N-gram Mover's Distance

a string similarity measure based on Earth Mover's Distance

Why another string matching algorithm?

  • Edit distance really wasn't cutting it when I needed to look up a dictionary for a misspelled word
    • With an edit distance of 1 or 2, the results are not very useful
    • With a distance >=5, the results are meaningless
    • Same goes for Damerau-Levenshtein
  • Also, edit distance is pretty slow when looking up long words in a large dictionary
    • Even with a decent automaton or trie implementation
    • NMD was designed with indexing in mind
    • A simpler index could be used for Jaccard or cosine similarity over ngrams

Usage

ngram_movers_distance()

  • string distance metric, use this to compare two strings
from nmd import ngram_movers_distance

# n-gram mover's distance
print(ngram_movers_distance(f'hello', f'yellow'))

# similarity (inverted distance)
print(ngram_movers_distance(f'hello', f'yellow', invert=True))

# distance, normalized to the range 0 to 1 (inclusive of 0 and 1)
print(ngram_movers_distance(f'hello', f'yellow', normalize=True))
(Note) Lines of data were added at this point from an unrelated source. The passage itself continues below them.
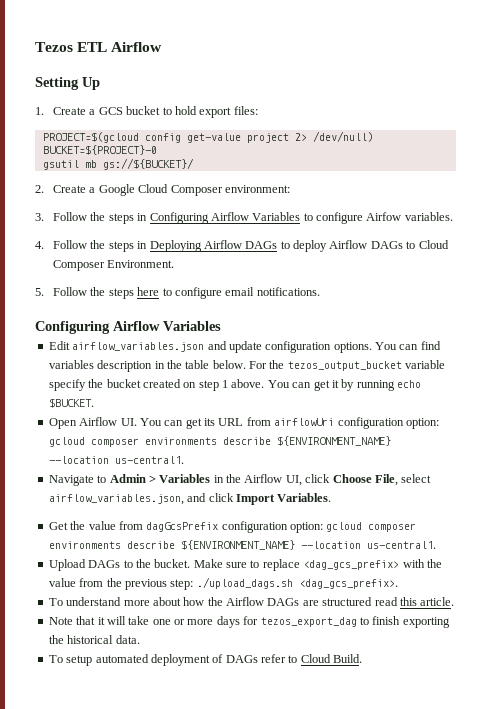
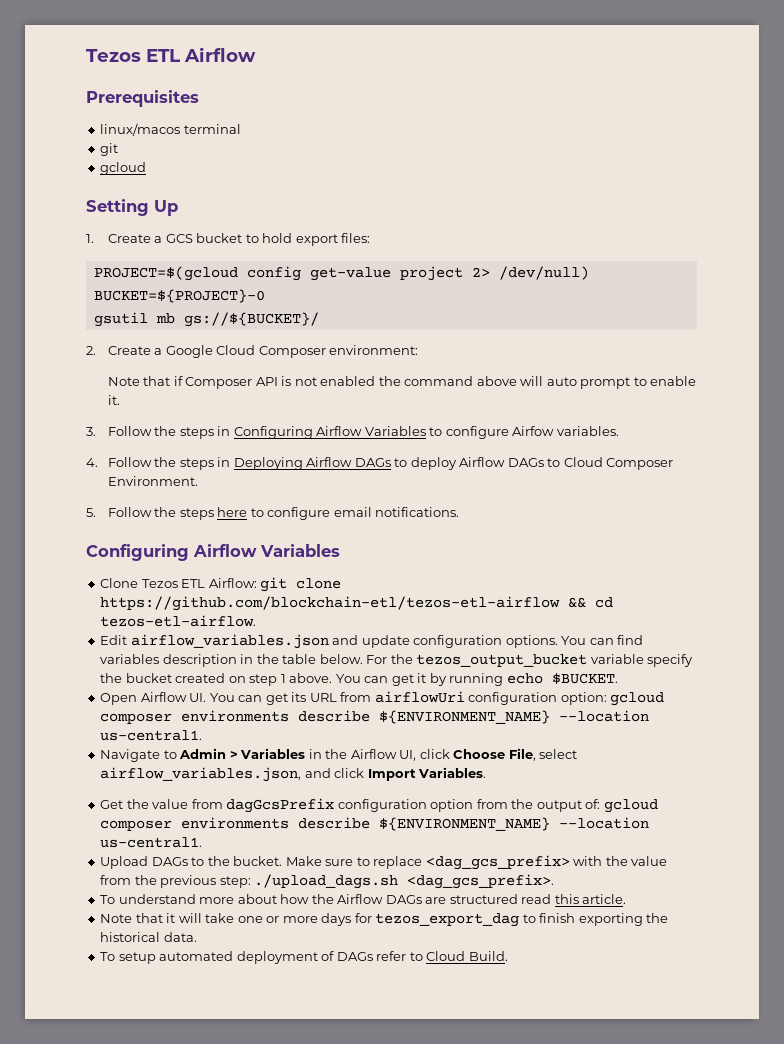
(163, 47) none -> [86,90,199,107] [100,123,241,136] [100,143,119,156] [100,162,147,175] // Prerequisites // linux/macos terminal // git // gcloud
(290, 189) none -> [107,376,697,389] [107,395,120,405] // Note that if Composer API is not enabled the command above will auto prompt to enable it.
(221, 326) none -> [100,577,342,592] [100,596,614,611] [100,615,257,627] // Clone Tezos ETL Airflow: git clone https://github.com/blockchain-etl/tezos-etl-airflow && cd tezos-etl-airflow.
[290,522,323,533] option: -> [430,799,601,812] option from the output of:

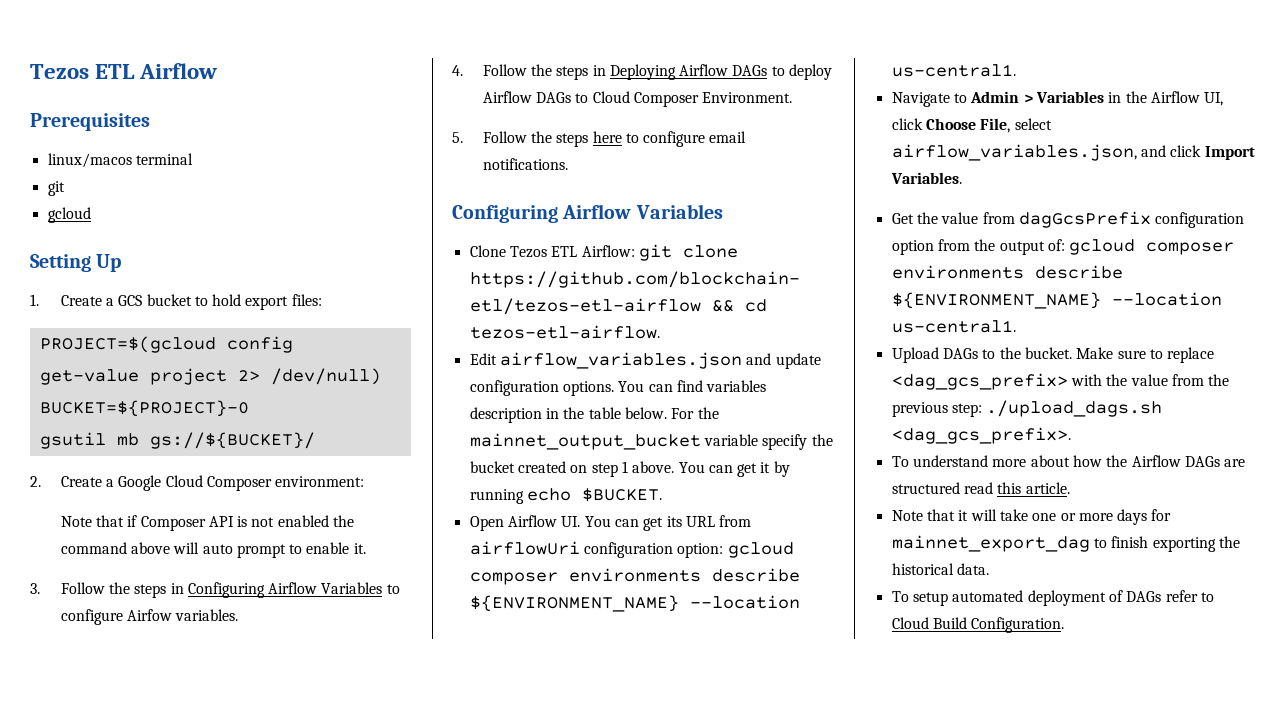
[416,654,588,667] tezos_output_bucket -> [469,433,701,450] mainnet_output_bucket
[375,913,520,927] tezos_export_dag -> [891,535,1090,552] mainnet_export_dag
[468,951,508,961] Build. -> [932,617,1065,633] Build Configuration.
# similarity, normalized to the range 0 to 1 (inclusive of 0 and 1)
print(ngram_movers_distance(f'hello', f'yellow', invert=True, normalize=True))

WordList

  • use this for dictionary lookups of words
from nmd import WordList

# get words from a text file
with open(f'words_ms.txt', encoding=f'utf8') as f:
    words = set(f.read().split())

# index words
word_list = WordList((2, 4), filter_n=0)  # combined 2- and 4-grams seem to work best
for word in words:
    word_list.add_word(word)

# lookup a word
print(word_list.lookup(f'asalamalaikum'))  # -> 'assalamualaikum'
print(word_list.lookup(f'walaikumalasam'))  # -> 'waalaikumsalam'

bow_ngram_movers_distance()

  • WARNING: requires scipy.optimize, so it's not available by default in the nmd namespace
  • use this to compare sequences of tokens (not necessarily unique)
from nmd.nmd_bow import bow_ngram_movers_distance
from tokenizer import unicode_tokenize

text_1 = f'Clementi Sports Hub'
text_2 = f'sport hubs clemmeti'
print(bow_ngram_movers_distance(bag_of_words_1=unicode_tokenize(text_1.casefold(), words_only=True),
                                bag_of_words_2=unicode_tokenize(text_2.casefold(), words_only=True),
                                invert=True,  # invert: return similarity instead of distance
                                normalize=True,  # return a score between 0 and 1
                                ))

todo

  • use less bizarre test strings
  • rename nmd_bow because it isn't really a bag-of-words, it's a token sequence
  • consider a real_quick_ratio-like optimization, or maybe calculate length bounds?
    • needs a cutoff to actually speed up though, makes a huge difference for difflib
    • a sufficiently low cutoff is not unreasonable, although the default of 0.6 might be a little high for nmd
    • that said the builtin diff performs pretty badly at low similarities, so 0.6 is reasonable for them
def real_quick_ratio(self):
    """Return an upper bound on ratio() very quickly.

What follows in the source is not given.